TASK BRIEF: Copy every line of the entries that has the string "COMPANY" in it.

[Source data]
▶

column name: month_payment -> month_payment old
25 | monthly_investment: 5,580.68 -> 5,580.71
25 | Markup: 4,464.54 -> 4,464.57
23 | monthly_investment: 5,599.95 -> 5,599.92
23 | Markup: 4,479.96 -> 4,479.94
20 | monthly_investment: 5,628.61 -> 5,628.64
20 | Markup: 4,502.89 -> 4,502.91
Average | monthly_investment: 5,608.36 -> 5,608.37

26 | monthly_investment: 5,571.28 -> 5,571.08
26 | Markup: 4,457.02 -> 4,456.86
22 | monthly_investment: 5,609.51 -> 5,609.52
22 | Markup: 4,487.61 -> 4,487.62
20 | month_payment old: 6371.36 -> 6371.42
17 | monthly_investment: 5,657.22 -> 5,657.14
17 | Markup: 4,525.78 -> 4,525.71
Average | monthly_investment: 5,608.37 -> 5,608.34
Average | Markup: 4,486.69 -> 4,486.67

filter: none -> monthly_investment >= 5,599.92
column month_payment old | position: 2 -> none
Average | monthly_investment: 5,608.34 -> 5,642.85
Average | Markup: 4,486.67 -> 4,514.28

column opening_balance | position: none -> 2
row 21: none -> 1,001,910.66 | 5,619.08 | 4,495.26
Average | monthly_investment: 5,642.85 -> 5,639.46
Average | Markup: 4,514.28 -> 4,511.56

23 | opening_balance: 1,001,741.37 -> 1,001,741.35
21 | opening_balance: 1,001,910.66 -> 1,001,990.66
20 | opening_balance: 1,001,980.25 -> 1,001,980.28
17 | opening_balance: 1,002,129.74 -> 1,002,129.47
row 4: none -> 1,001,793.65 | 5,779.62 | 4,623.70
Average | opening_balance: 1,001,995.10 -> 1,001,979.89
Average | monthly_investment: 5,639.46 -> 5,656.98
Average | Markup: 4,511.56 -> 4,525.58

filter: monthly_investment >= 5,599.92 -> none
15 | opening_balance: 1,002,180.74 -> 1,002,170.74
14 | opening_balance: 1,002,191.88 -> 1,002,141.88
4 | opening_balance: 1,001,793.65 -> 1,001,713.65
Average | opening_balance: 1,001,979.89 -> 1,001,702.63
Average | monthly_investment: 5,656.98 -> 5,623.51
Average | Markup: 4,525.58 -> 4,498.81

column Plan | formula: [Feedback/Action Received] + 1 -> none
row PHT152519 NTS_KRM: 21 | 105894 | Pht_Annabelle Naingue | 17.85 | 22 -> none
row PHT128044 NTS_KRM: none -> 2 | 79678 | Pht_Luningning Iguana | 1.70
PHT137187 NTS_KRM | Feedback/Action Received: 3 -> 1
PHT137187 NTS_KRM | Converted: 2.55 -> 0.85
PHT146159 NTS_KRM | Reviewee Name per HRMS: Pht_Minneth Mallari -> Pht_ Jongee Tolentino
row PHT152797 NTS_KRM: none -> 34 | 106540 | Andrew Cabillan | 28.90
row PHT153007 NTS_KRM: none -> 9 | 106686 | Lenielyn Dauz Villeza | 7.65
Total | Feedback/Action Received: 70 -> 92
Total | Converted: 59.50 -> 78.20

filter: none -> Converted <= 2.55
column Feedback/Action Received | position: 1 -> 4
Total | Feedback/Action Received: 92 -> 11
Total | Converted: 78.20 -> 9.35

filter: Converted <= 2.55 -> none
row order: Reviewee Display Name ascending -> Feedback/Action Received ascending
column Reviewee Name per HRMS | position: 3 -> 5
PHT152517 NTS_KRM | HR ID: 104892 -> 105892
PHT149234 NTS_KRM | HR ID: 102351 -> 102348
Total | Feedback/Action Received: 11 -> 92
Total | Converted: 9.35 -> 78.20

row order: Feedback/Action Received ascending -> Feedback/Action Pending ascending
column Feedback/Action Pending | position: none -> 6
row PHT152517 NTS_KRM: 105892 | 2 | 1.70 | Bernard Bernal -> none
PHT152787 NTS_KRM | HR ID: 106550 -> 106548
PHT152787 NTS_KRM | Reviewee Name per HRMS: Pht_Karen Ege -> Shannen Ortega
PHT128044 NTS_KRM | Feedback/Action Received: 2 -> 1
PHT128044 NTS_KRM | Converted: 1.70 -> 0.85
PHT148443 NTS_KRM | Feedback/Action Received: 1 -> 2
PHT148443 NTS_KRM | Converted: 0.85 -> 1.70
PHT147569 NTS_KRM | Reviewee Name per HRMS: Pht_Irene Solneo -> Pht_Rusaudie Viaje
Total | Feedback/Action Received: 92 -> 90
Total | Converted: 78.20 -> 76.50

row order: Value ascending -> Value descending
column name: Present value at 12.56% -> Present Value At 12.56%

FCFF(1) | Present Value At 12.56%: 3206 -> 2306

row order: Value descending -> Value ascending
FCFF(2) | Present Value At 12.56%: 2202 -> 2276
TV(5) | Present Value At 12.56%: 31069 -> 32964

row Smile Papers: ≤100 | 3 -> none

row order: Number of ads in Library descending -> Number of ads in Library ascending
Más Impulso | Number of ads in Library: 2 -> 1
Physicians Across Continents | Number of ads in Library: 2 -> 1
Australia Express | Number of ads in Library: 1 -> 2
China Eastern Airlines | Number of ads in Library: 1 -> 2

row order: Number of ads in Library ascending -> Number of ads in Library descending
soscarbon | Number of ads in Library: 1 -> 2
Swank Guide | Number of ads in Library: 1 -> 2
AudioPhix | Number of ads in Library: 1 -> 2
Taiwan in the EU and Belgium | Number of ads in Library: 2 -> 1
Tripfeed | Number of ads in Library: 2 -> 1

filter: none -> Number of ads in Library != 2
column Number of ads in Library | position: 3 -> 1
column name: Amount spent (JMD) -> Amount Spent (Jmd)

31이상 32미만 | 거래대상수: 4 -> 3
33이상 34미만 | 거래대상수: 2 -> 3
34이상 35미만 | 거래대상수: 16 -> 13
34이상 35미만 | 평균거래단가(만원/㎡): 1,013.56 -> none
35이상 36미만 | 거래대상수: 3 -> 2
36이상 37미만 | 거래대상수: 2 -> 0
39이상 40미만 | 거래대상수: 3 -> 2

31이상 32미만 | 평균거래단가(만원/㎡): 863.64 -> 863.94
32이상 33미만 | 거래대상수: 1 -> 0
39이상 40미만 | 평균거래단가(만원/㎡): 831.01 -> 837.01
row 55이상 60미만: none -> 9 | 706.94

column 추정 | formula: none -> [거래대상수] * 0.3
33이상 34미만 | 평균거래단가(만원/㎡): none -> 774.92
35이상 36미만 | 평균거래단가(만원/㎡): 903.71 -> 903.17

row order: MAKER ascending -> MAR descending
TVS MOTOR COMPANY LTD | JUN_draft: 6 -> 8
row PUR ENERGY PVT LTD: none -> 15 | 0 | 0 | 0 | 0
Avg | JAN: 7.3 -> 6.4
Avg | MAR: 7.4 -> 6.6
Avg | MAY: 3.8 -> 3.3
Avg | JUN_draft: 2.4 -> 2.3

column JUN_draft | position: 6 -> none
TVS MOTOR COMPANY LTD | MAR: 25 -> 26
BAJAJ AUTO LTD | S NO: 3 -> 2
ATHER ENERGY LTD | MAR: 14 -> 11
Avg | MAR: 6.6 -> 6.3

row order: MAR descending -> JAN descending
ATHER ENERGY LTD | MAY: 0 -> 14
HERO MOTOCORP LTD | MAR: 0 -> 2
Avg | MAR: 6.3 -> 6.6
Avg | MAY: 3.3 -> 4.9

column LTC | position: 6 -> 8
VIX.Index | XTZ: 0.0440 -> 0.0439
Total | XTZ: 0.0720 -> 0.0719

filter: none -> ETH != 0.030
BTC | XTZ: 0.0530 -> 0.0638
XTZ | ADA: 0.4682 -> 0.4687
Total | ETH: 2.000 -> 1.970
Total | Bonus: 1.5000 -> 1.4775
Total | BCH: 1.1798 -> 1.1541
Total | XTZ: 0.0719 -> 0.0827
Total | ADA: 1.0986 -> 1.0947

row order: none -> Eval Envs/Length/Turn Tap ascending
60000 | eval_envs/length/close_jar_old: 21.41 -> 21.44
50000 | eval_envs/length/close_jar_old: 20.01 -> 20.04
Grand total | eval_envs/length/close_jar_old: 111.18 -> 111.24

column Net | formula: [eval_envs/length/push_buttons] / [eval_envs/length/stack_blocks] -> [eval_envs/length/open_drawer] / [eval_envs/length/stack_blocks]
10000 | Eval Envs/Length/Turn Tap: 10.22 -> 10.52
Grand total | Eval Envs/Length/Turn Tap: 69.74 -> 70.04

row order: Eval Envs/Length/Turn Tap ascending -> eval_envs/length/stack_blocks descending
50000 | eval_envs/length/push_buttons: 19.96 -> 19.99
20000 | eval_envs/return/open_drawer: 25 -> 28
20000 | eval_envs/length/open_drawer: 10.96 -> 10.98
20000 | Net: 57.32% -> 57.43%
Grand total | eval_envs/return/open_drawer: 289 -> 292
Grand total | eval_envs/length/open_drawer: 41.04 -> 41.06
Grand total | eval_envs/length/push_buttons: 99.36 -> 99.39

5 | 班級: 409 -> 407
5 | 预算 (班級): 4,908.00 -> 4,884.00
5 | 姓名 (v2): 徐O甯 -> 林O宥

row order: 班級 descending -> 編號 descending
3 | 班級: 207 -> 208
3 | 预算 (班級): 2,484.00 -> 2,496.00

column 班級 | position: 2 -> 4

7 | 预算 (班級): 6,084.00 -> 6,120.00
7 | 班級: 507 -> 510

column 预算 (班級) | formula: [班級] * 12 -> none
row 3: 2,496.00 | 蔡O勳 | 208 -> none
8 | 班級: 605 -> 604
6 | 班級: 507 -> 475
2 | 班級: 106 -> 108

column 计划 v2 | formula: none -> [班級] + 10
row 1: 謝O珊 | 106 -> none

◀

TASK RESULT:
TVS MOTOR COMPANY LTD | JUN_draft: 6 -> 8
TVS MOTOR COMPANY LTD | MAR: 25 -> 26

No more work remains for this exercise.